Allan H - 05/07/2014 8:19:36

This technique doesn't provide the same flexibility as a Munter-Mule Overhand (MMO). At some point, the climber will need to either ascend or descend. Using a clove hitch means that the belayer does not have the ability to belay the climber after escaping the belay. At the very least, the article should mention the MMO, and provide references for climbers to learn more about these "Lesser-known hitches." Time is of the essence in emergency situations, and setting up the proper rig will save time down the road when it comes to moving the climber up or down. Of course, doing the MMO correctly does require practice. But, if a climber doesn't want to invest the time and effort to learn these skills, they should probably avoid the higher stakes game of multi-pitch climbing.

James - 04/23/2014 12:41:33

Richard, with due respect, I think you fail to comprehend the method described and its intent. Firstly, the intent of the article is to provide a simple method to escape the belay using a knot or hitch known by most climbers. Secondly, the method does not, at any point, leave the partner secured by only the prusik cord. Let's clear away the superfluous info and summarize the method. Step 1. Lock off the belay with leg wraps. Partner still "on belay" but belayer has both hands free. Step 2. Attach prusik cord to live rope with some kind of "prusik" knot and attach this to the anchor with a clove hitch. Partner is still "on belay" (albeit locked off around leg). Step 3. Un-lock the belay (release the leg wraps). Partner is still "on belay." Step 4. Feed rope though belay to load prusik cord and unload the belay rope. Partner is still "on belay" now actively but with slack and the prusik cord taking the load. Step 5. Tie brake rope to anchor with clove hitch. Partner still "on belay" but belay now locked off with the clove hitch. Step 6. Remove belay. Partner held by prusik cord which is backed up with the main rope, which was clove hitched to the anchor in step 5. There is a risk of shock loading the anchor at this point should the prusik fail in some way but at least the back up is with a dynamic rope. Step 7. Pull slack in the rope through the clove hitch so that both the prusik cord and the climbing rope are approximately equalized.
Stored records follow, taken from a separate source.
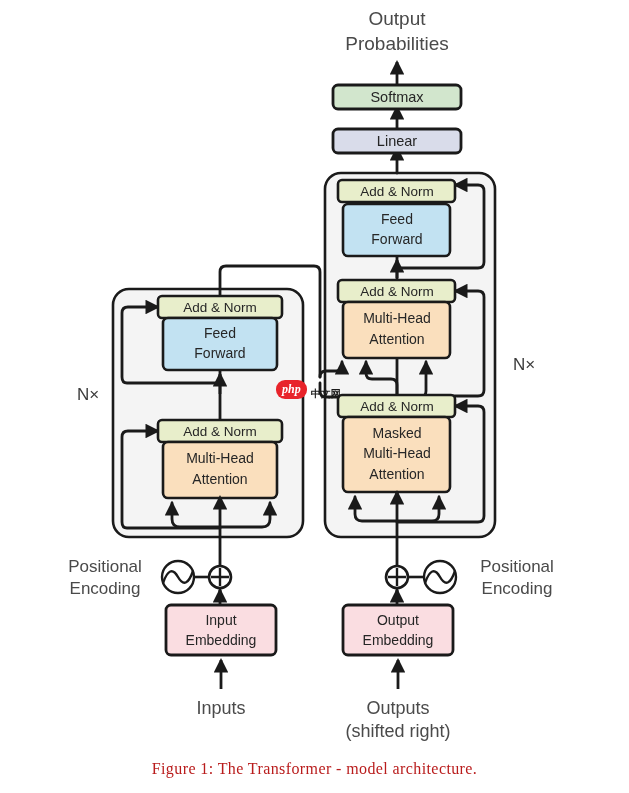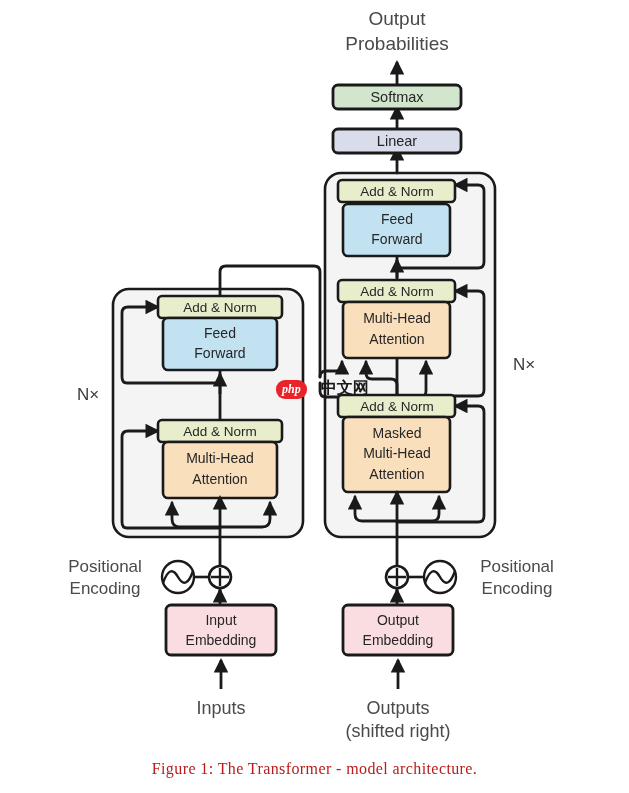--- a/index.html
+++ b/index.html
@@ -51,38 +51,38 @@
     font-family: "Liberation Serif", serif;
     font-size: 16px;
     color: #b91c1c;
     letter-spacing: 0.4px;
   }
   .watermark {
     position: absolute;
     left: 276px;
     top: 380px;
     display: flex;
-    align-items: flex-start;
-    gap: 14px;
+    align-items: flex-end;
+    gap: 4px;
     pointer-events: none;
   }
   .wm-badge {
     background: #e8232a;
     color: #ffffff;
     font-family: "Liberation Serif", serif;
     font-style: italic;
     font-weight: bold;
     font-size: 12px;
     line-height: 1;
     padding: 3px 6px 4px 6px;
     border-radius: 9px;
   }
   .wm-cn {
     font-family: "DejaVu Sans", sans-serif;
-    font-size: 16px;
+    font-size: 10px;
     font-weight: bold;
     color: #1a1a1a;
     line-height: 1;
   }
 </style>
 </head>
 <body>
 
 <div id="figure-root">
 

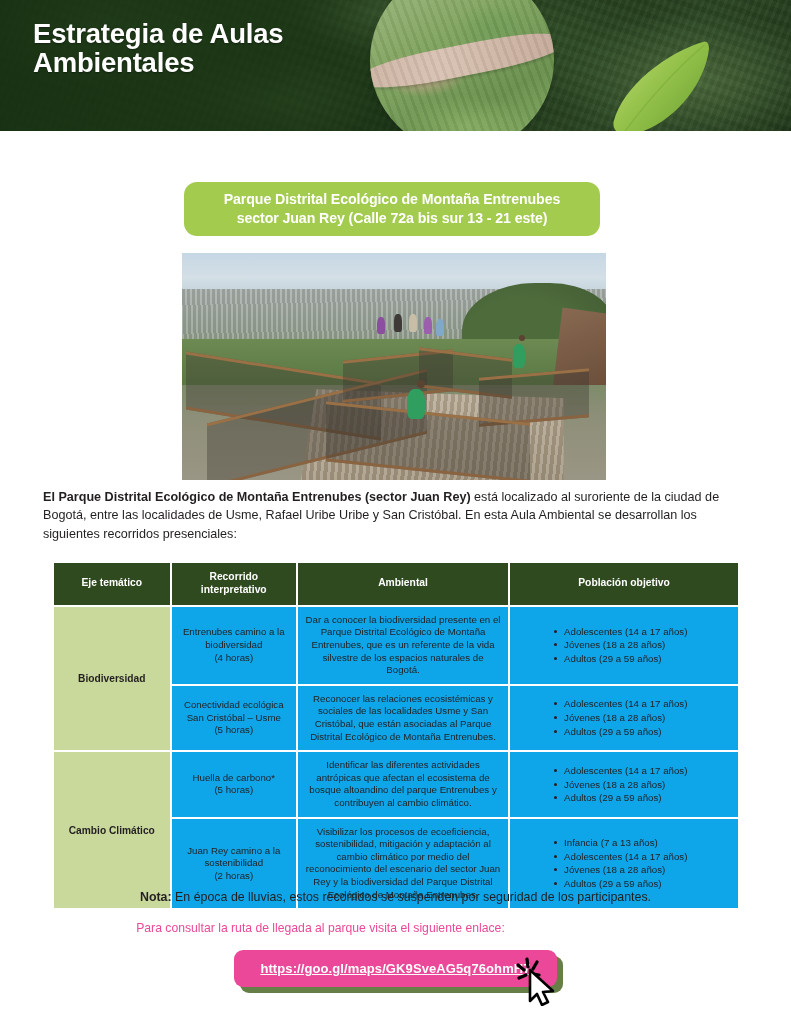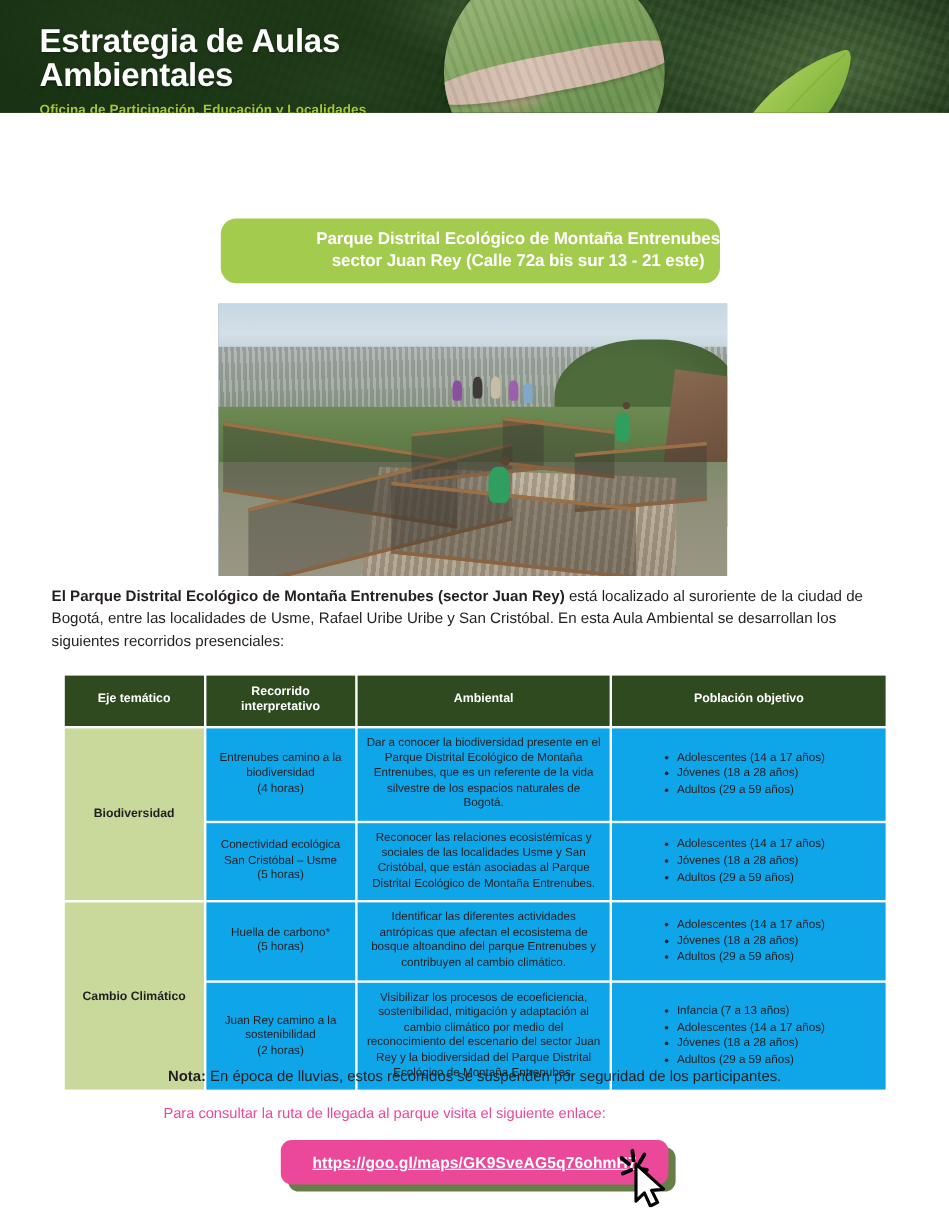--- a/index.html
+++ b/index.html
@@ -9,21 +9,21 @@
     background:#ffffff;
     font-family:"Liberation Sans", sans-serif;
     color:#231f20;
     overflow:hidden;
     position:relative;
   }
   .page{position:relative;width:791px;height:1024px;overflow:hidden;}
 
   
   .header{
-    position:absolute;left:0;top:0;width:791px;height:94px;
+    position:absolute;left:0;top:0;width:791px;height:131px;
     overflow:hidden;
     background:#1f3a17;
   }
   .header-photo{
     position:absolute;inset:0;
     background:
       radial-gradient(ellipse 180px 90px at 12% 20%, rgba(120,165,92,.55), transparent 70%),
       radial-gradient(ellipse 150px 70px at 34% 78%, rgba(96,140,70,.50), transparent 70%),
       radial-gradient(ellipse 220px 110px at 62% 30%, rgba(72,112,54,.60), transparent 72%),
       radial-gradient(ellipse 200px 100px at 88% 62%, rgba(108,150,80,.50), transparent 70%),
@@ -83,21 +83,21 @@
   }
 
   .header-white-mask{
     position:absolute;left:0;top:131px;width:791px;height:70px;background:#ffffff;z-index:8;
   }
 
   
   .banner{
     position:absolute;left:184px;top:182px;width:416px;height:54px;
     background:#a3cb4e;border-radius:13px;z-index:9;
-    display:flex;align-items:center;justify-content:flex-end;text-align:center;
+    display:flex;align-items:center;justify-content:center;text-align:center;
   }
   .banner-text{
     color:#ffffff;font-size:14.2px;font-weight:bold;line-height:1.32;
     white-space:pre-line;letter-spacing:-.1px;
   }
 
   
   .main-photo{
     position:absolute;left:182px;top:253px;width:424px;height:227px;z-index:5;
     overflow:hidden;background:#8fa8bd;
@@ -217,21 +217,20 @@
           <stop offset="100%" stop-color="#6fa233"></stop>
         </linearGradient>
       </defs>
       <path d="M118 4 C78 2 26 20 6 50 C2 57 6 66 16 68 C58 74 104 46 120 12 C121 8 121 5 118 4 Z" fill="url(#lg)"></path>
       <path d="M117 7 C84 20 44 42 12 64" stroke="#7fb03c" stroke-width="1.4" fill="none" opacity=".8"></path>
     </svg>
 
     <div class="header-texts">
       <div class="h-title">Estrategia de Aulas
 Ambientales</div>
-      <div class="h-sub">Oficina de Participación, Educación y Localidades</div>
     </div>
   </div>
   <div class="header-white-mask"></div>
 
   <div class="banner">
     <div class="banner-text">Parque Distrital Ecológico de Montaña Entrenubes
 sector Juan Rey (Calle 72a bis sur 13 - 21 este)</div>
   </div>
 
   <div class="main-photo">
The clove hitch allows the slack in the rope to be taken up quickly and easily minimizing the window of time during which a potential shock load could occur. Yes you could use a "real knot" but I am of the opinion that the clove hitch gives the best balance of safety, simplicity, ease of use, and rapidity of adjustment in the situation. I agree about not trusting ones life to a prusik cord without some sort of back up, (although desperate times can call for desperate measures, Joe Simpson covers that topic...). However, with regard to trusting your life to a clove hitch, I would say that most experienced climbers and IFMGA guides use a clove hitch as their primary method of attaching to anchors on multipitch climbs and trust their lives to this very useful little hitch.

Jade - 02/18/2014 2:15:59

In order to avoid any time at all when the second is being held with only a prusik (of any sort), I'd suggest anchoring the belay rope before unwrapping from the leg. [The description above is confusing as it looks like perhaps the prusik is being backed-up with a clove hitch - if so, I'd rather have the back-up be a real knot rather than a hitch even if it allows a couple inches of slack. Once the knot is attached, the slack can be worked through without untying the knot.] There will necessarily be slack in the system for a few moments, but better that than nothing backing up the prusik. Asap unwrap the belay rope and anchor it as tight as possible to back up the prusik without any slack. The point being, don't trust your partner's life to any kind of prusik or hitch without a back-up, even for a moment.